Suddenly, for a second time, Sofia shot out from a side street and broadsided him with her stolen police car. The crash sent them into out-of-control spins across the inter-section. Tires screeched and metal groaned as Talanov’s car bounced across a planter of flowers and crashed into a clothing store. Plumes of dust floated in the air over the sound of the clacking engine. Seconds later, a large chunk of glass fell out of the front window of the store and smashed on the sidewalk. Jamming the gear stick into reverse, Talanov hit the gas just as Sofia yanked open the passenger door and grabbed the post an instant before the car hopped backward, dragging Sofia out into the intersection. Talanov hit the brakes, shifted into drive, cranked the steering wheel left and hit the gas, which sent the police car in a counterclockwise spin, its engine hissing and tapping, its tires whining over the smell of burning rubber.

Sofia held on against the centrifugal force of the spin until Talanov hit the brakes and Sofia flew forward against the inside panel of the front door, which was still wide open. Talanov stomped on the gas again and the car leaped forward, with the weight of the slamming door smashing Sofia into the door post.
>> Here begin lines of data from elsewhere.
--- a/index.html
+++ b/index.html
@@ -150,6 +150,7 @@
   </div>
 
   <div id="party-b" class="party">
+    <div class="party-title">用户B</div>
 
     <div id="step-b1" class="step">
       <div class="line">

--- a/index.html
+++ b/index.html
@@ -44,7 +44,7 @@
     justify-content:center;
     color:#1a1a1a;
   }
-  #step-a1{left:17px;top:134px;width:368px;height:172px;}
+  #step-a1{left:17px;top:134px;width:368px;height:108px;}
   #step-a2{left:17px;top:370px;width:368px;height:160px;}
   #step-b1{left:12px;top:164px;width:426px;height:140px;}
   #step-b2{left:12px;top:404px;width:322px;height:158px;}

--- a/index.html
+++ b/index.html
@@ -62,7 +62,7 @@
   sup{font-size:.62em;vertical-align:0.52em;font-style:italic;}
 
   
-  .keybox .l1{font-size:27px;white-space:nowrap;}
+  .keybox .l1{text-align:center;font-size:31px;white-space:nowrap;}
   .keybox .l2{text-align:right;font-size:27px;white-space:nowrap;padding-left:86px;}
With the car racing forward, Sofia wedged the door open, grabbed Gorev by the shirt and tugged him out the door. In his rearview mirror, Talanov saw Gorev’s body hit the pavement just as Sofia pushed her way into the car. With one hand on the door post, she reached for the gun in her belt. Talanov hit the brakes, which threw Sofia off-balance, then hit the gas again while yanking the steering wheel back and forth. The door slammed closed against Sofia while the car swerved along the darkened street.

“Save Gorev!” shouted Talanov. “TAG . . . on three, two, one . . .” He hit the brakes, locking the tires, and the car skidded forward before Talanov punched the accelerator and the car lurched forward.
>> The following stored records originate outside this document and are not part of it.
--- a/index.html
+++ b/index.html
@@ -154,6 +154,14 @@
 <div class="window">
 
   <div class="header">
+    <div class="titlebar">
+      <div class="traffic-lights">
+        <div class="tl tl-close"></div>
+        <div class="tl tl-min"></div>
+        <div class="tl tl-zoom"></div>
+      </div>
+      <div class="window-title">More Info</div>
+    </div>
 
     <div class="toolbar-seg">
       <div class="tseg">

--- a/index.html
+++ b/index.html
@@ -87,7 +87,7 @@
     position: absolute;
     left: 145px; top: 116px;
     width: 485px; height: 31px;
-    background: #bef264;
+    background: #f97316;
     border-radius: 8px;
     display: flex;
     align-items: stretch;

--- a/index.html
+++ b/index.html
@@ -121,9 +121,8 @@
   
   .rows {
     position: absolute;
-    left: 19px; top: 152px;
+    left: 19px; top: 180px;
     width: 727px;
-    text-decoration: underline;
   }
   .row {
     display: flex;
TAG, which is an acronym for Touch-And-Go, was a standard aircraft maneuver of touching down on the runway and taking off again without coming to a full stop. In his training of young agents like Talanov, Zak had adapted the technique to enable his men to jump from moving vehicles. When a driver hits the brakes, the agents would dive from the vehicle and do several shoulder rolls on the ground before coming up onto their feet, just as Zak did from the rear door of the car did when Talanov hit the brakes. When that occurred, Sofia was again thrown against the inside panel of the front door as it swung open. When Talanov hit the accelerator, Sofia was again slammed into the door post by the vehicle’s forward momentum. This time, however, she grabbed onto the post and worked her way into the car.

“Your dǎoshī did not train you well,” Sofia yelled over the blast of wind whipping her hair.
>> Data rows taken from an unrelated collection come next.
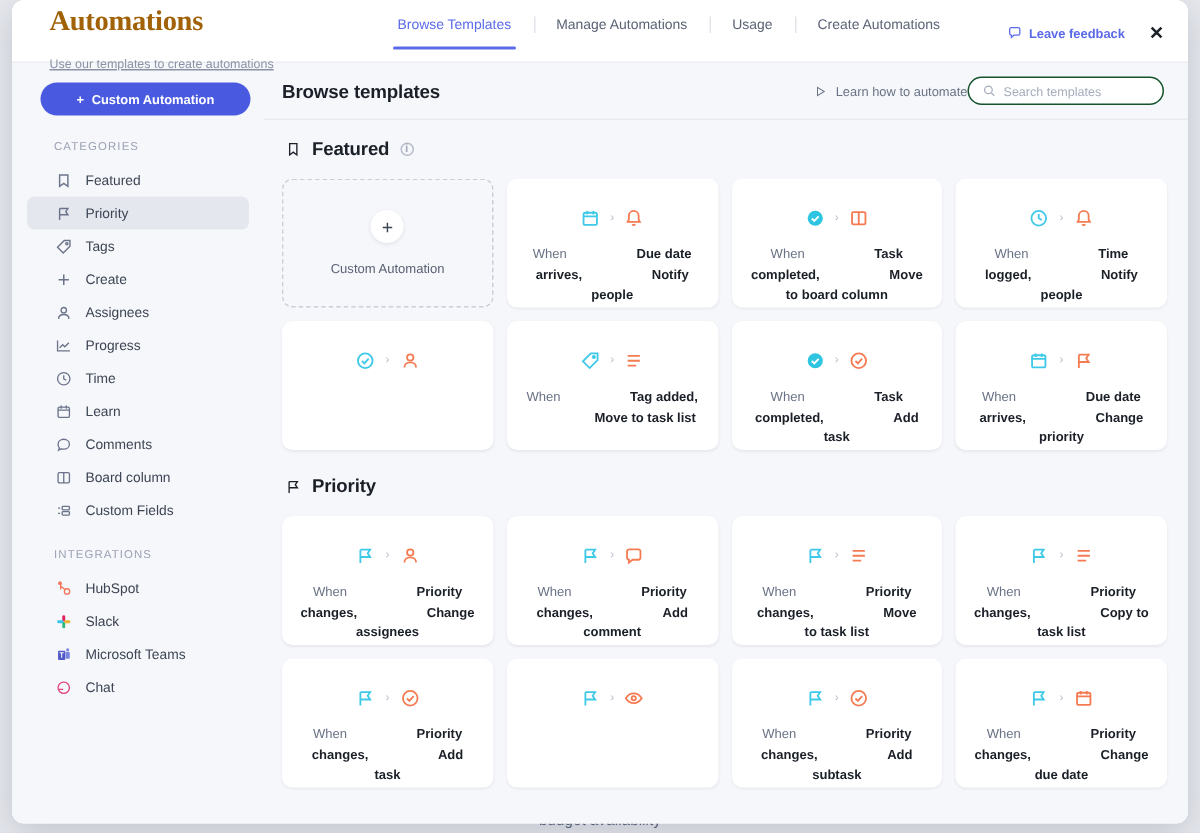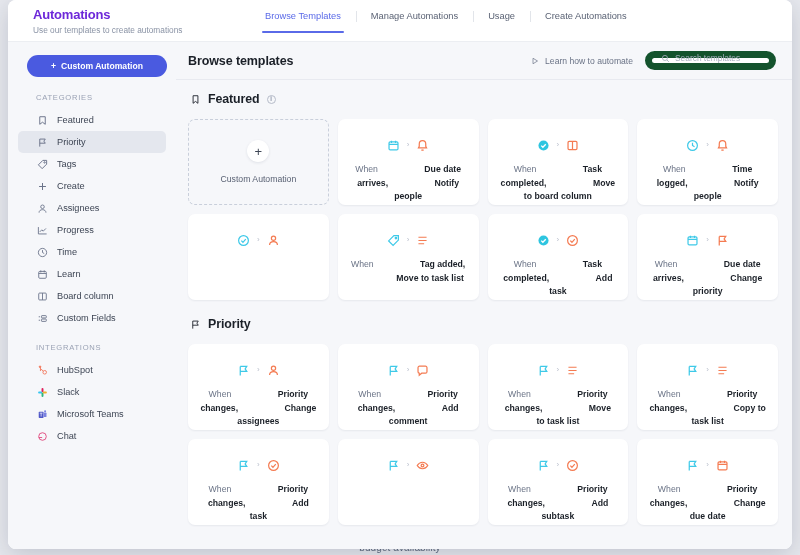--- a/index.html
+++ b/index.html
@@ -42,8 +42,8 @@
     padding: 6px 0 0 25px;
   }
   .title-block .h1 {
-    font-size: 13px; font-weight: 700; color: #6d28d9;
-    letter-spacing: -.2px; line-height: 17px;
+    font-size: 19px; font-weight: 700; color: #a16207;
+    letter-spacing: -.2px; line-height: 17px; font-family: Liberation Serif, serif;
   }
   .title-block .sub {
     font-size: 8.3px; color: #8a93a5; margin-top: 2px;

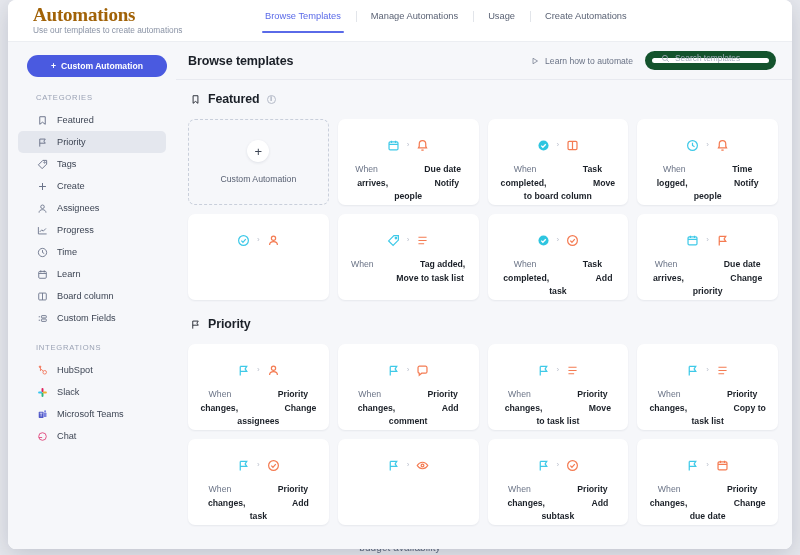--- a/index.html
+++ b/index.html
@@ -208,6 +208,17 @@
       <div class="tab">Usage</div>
       <div class="tab">Create Automations</div>
     </div>
+    <div class="topbar-right">
+      <div class="feedback">
+        <span>
+          <svg width="9" height="9" viewBox="0 0 16 16" fill="none" stroke="#5a6ae8" stroke-width="1.5">
+            <path d="M2 4.5a2 2 0 0 1 2-2h8a2 2 0 0 1 2 2v5a2 2 0 0 1-2 2H7l-3 2.5V11.5H4a2 2 0 0 1-2-2z"></path>
+          </svg>
+        </span>
+        <span>Leave feedback</span>
+      </div>
+      <div class="close-x">✕</div>
+    </div>
   </div>
 
   <div class="body">

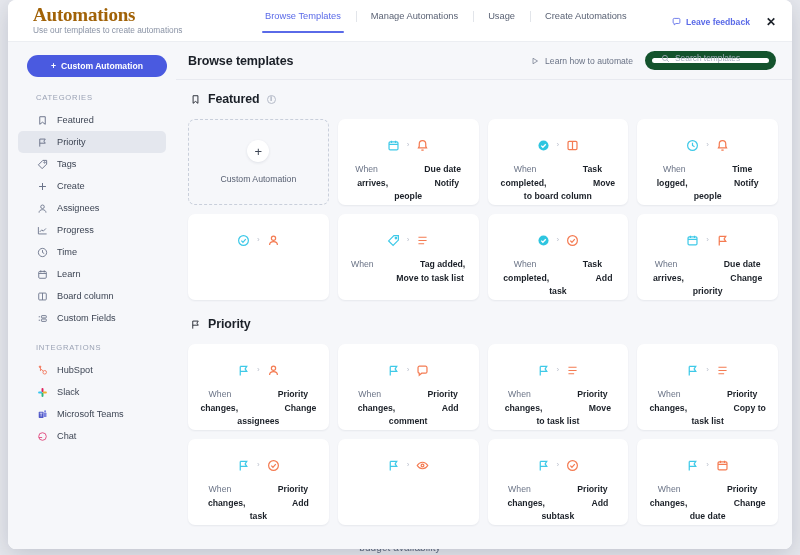--- a/index.html
+++ b/index.html
@@ -46,7 +46,7 @@
     letter-spacing: -.2px; line-height: 17px; font-family: Liberation Serif, serif;
   }
   .title-block .sub {
-    font-size: 8.3px; color: #8a93a5; margin-top: 2px;
+    font-size: 8.3px; color: #8a93a5; margin-top: 14px; text-decoration: underline;
   }
   .tabs { display: flex; align-items: flex-start; padding-top: 11px; gap: 0; }
   .tab {

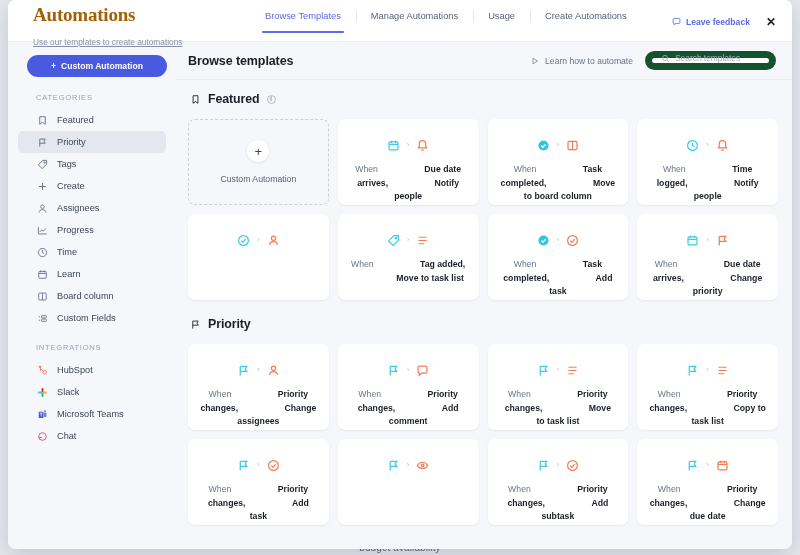--- a/index.html
+++ b/index.html
@@ -119,7 +119,7 @@
     border-bottom: 1px solid #e8eaf0;
   }
   .main-head .mt { font-size: 12.5px; font-weight: 700; color: #1b2028; letter-spacing: -.1px; }
-  .head-right { margin-left: auto; display: flex; align-items: center; gap: 12px; }
+  .head-right { margin-left: auto; display: flex; align-items: center; }
   .learn {
     display: flex; align-items: center; gap: 6px;
     font-size: 8.6px; color: #6a7386; cursor: pointer;

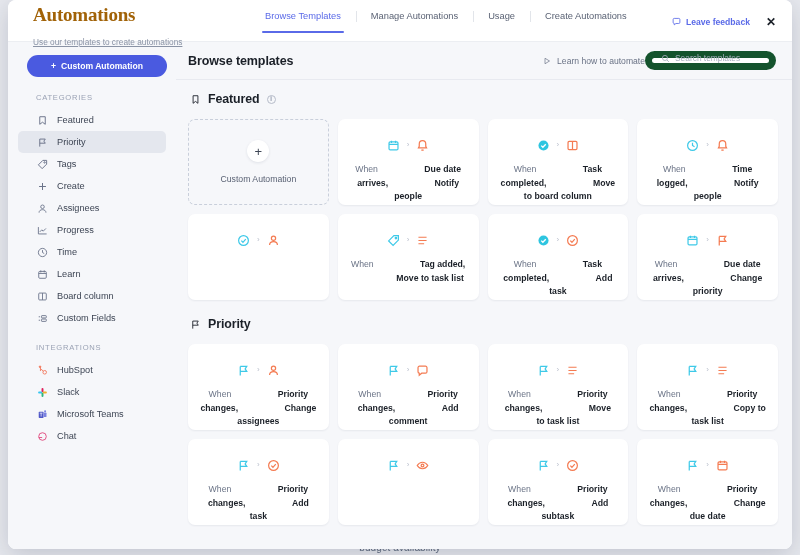--- a/index.html
+++ b/index.html
@@ -126,8 +126,8 @@
   }
   .search {
     width: 131px; height: 19px;
-    background: #fff; border: 7px solid #14532d; border-radius: 20px;
-    display: flex; align-items: flex-end; gap: 5px; padding: 0 9px;
+    background: #fff; border: 1px solid #14532d; border-radius: 20px;
+    display: flex; align-items: center; gap: 5px; padding: 0 9px;
   }
   .search input {
     border: none; outline: none; background: transparent;

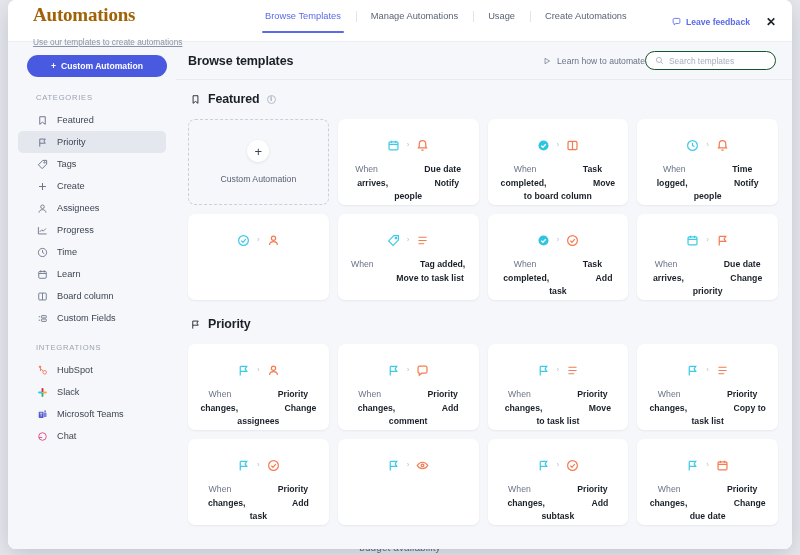--- a/index.html
+++ b/index.html
@@ -308,6 +308,14 @@
         <span>Learn</span>
       </div>
 
+      <div class="nav-item">
+        <span class="nav-ico">
+          <svg width="11" height="11" viewBox="0 0 16 16" fill="none" stroke="currentColor" stroke-width="1.3">
+              <path d="M2.5 7.5c0-2.8 2.5-4.8 5.5-4.8s5.5 2 5.5 4.8-2.5 4.8-5.5 4.8c-.8 0-1.5-.1-2.2-.4L3 13.3l.7-2.3a4.6 4.6 0 0 1-1.2-3.5z"></path>
+            </svg>
+        </span>
+        <span>Comments</span>
+      </div>
 
       <div class="nav-item">
         <span class="nav-ico">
When Talanov snapped his head toward her with a dumbfounded stare,  Sofia laughed.

“You think I did not know about your time in the mountains?” she asked, her expression hardening as the car raced down the street, its engine clacking and whining. “I was there, Colonel – at Lóngshù – years after you were there, but trained by the same dǎoshī who trained you. After all those years, they still they talked about you – by name –  breaking their own rules about personal relationships, just as you have broken them now . . . for her, but not for me.” She glared into the backseat at Noya, who was struggling to breathe. “I gave you every opportunity, but you refused. You would not let me in, and yet you let her in. Why, Sasha, why? What is she to you, this pathetic, dying girl?”

“You wouldn’t begin to understand.”

“Perhaps not. But you will understand this.” And with a bitter sneer, Sofia aimed her Makarov and fired.